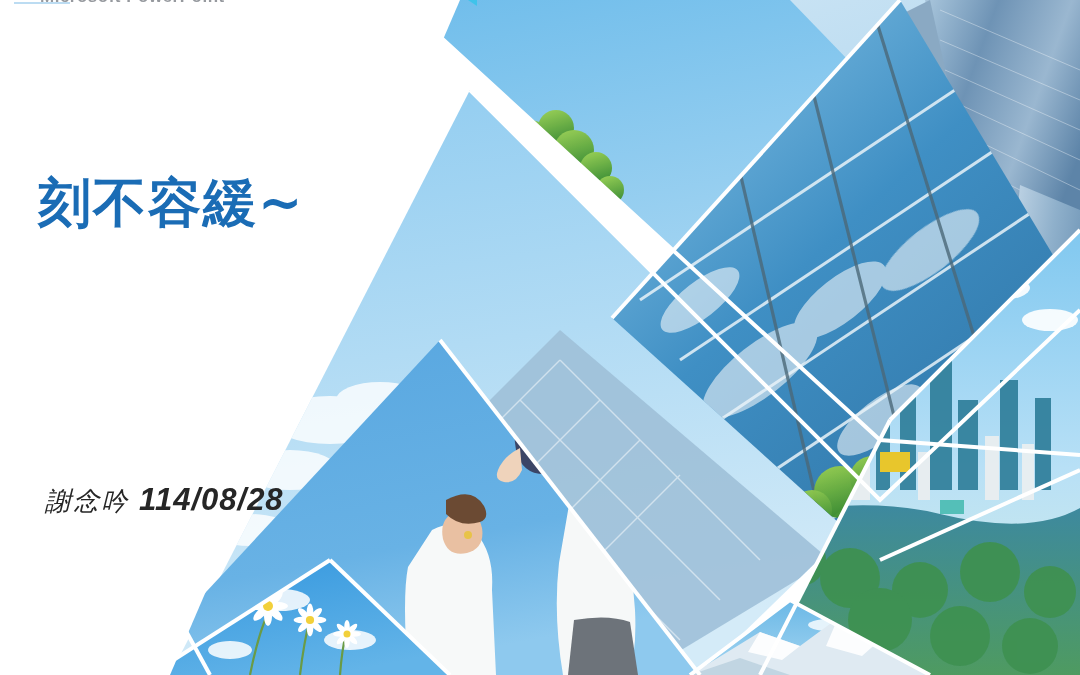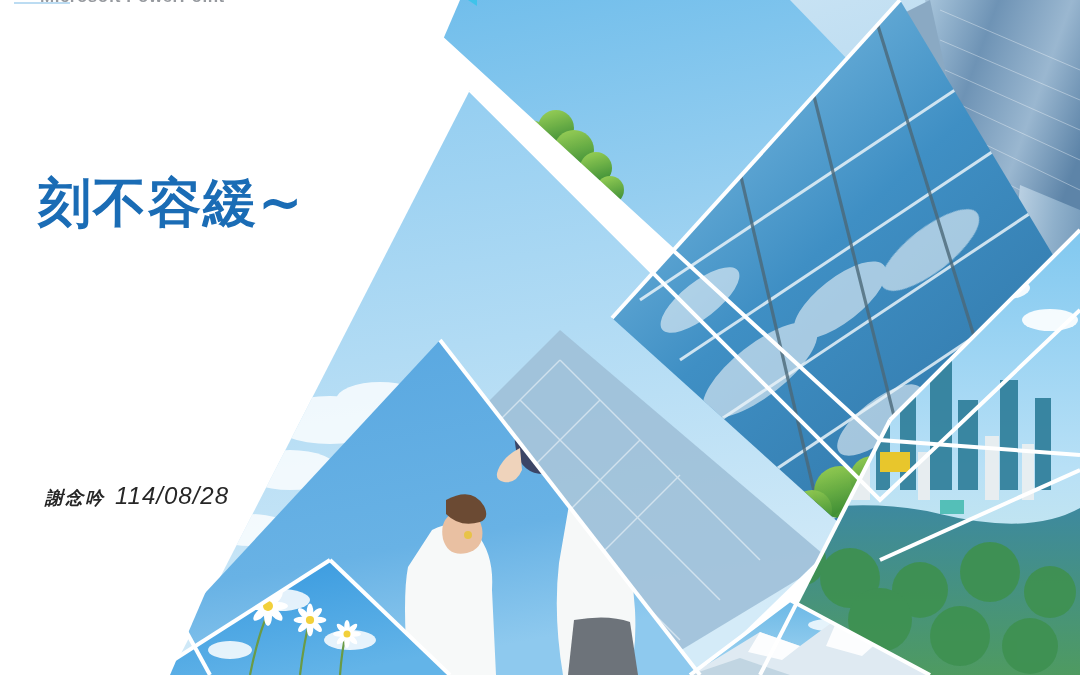--- a/index.html
+++ b/index.html
@@ -51,7 +51,7 @@
     position:absolute;left:45px;top:482px;
     font-style:italic;color:#262626;white-space:nowrap;
   }
-  .byline .name{font-size:18px;font-weight:700;letter-spacing:2px;}
+  .byline .name{font-size:26px;font-weight:400;letter-spacing:2px;}
   .byline .date{font-size:24px;font-weight:400;margin-left:10px;letter-spacing:1px;}
 </style>
 </head>

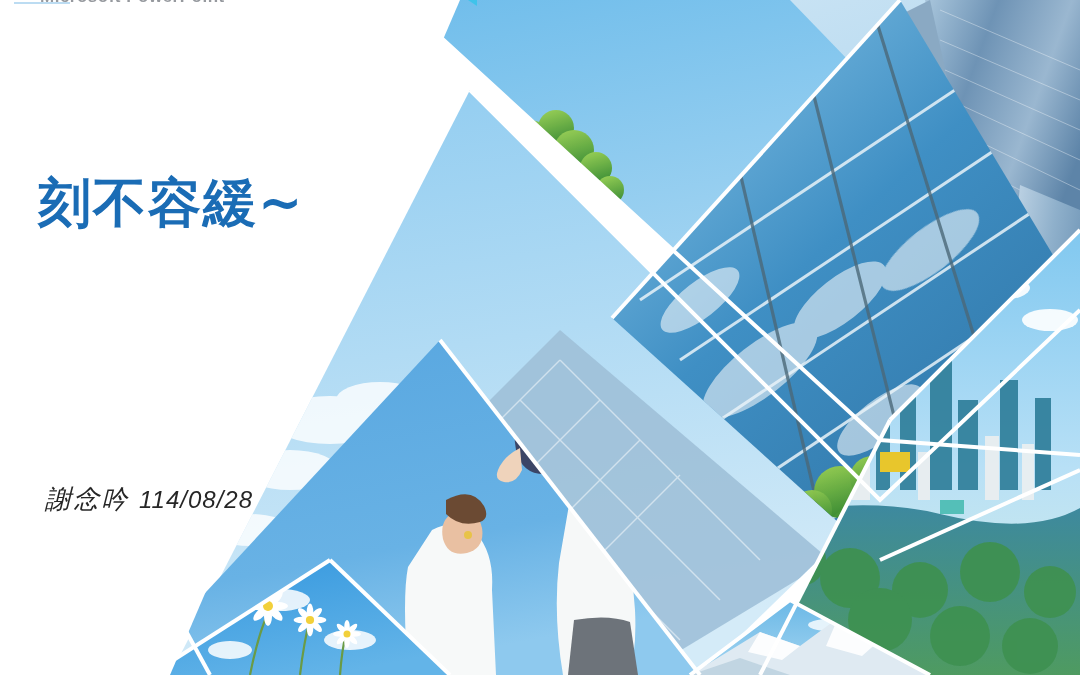--- a/index.html
+++ b/index.html
@@ -52,7 +52,7 @@
     font-style:italic;color:#262626;white-space:nowrap;
   }
   .byline .name{font-size:26px;font-weight:400;letter-spacing:2px;}
-  .byline .date{font-size:24px;font-weight:400;margin-left:10px;letter-spacing:1px;}
+  .byline .date{font-size:31px;font-weight:700;margin-left:10px;letter-spacing:1px;}
 </style>
 </head>
 <body>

About this task:
Pictures are to be excluded; the records themselves are to be reproduced exactly.

Written solution:
--- a/index.html
+++ b/index.html
@@ -51,7 +51,7 @@
     position:absolute;left:45px;top:482px;
     font-style:italic;color:#262626;white-space:nowrap;
   }
-  .byline .name{font-size:18px;font-weight:700;letter-spacing:2px;}
+  .byline .name{font-size:26px;font-weight:400;letter-spacing:2px;}
   .byline .date{font-size:24px;font-weight:400;margin-left:10px;letter-spacing:1px;}
 </style>
 </head>

--- a/index.html
+++ b/index.html
@@ -52,7 +52,7 @@
     font-style:italic;color:#262626;white-space:nowrap;
   }
   .byline .name{font-size:26px;font-weight:400;letter-spacing:2px;}
-  .byline .date{font-size:24px;font-weight:400;margin-left:10px;letter-spacing:1px;}
+  .byline .date{font-size:31px;font-weight:700;margin-left:10px;letter-spacing:1px;}
 </style>
 </head>
 <body>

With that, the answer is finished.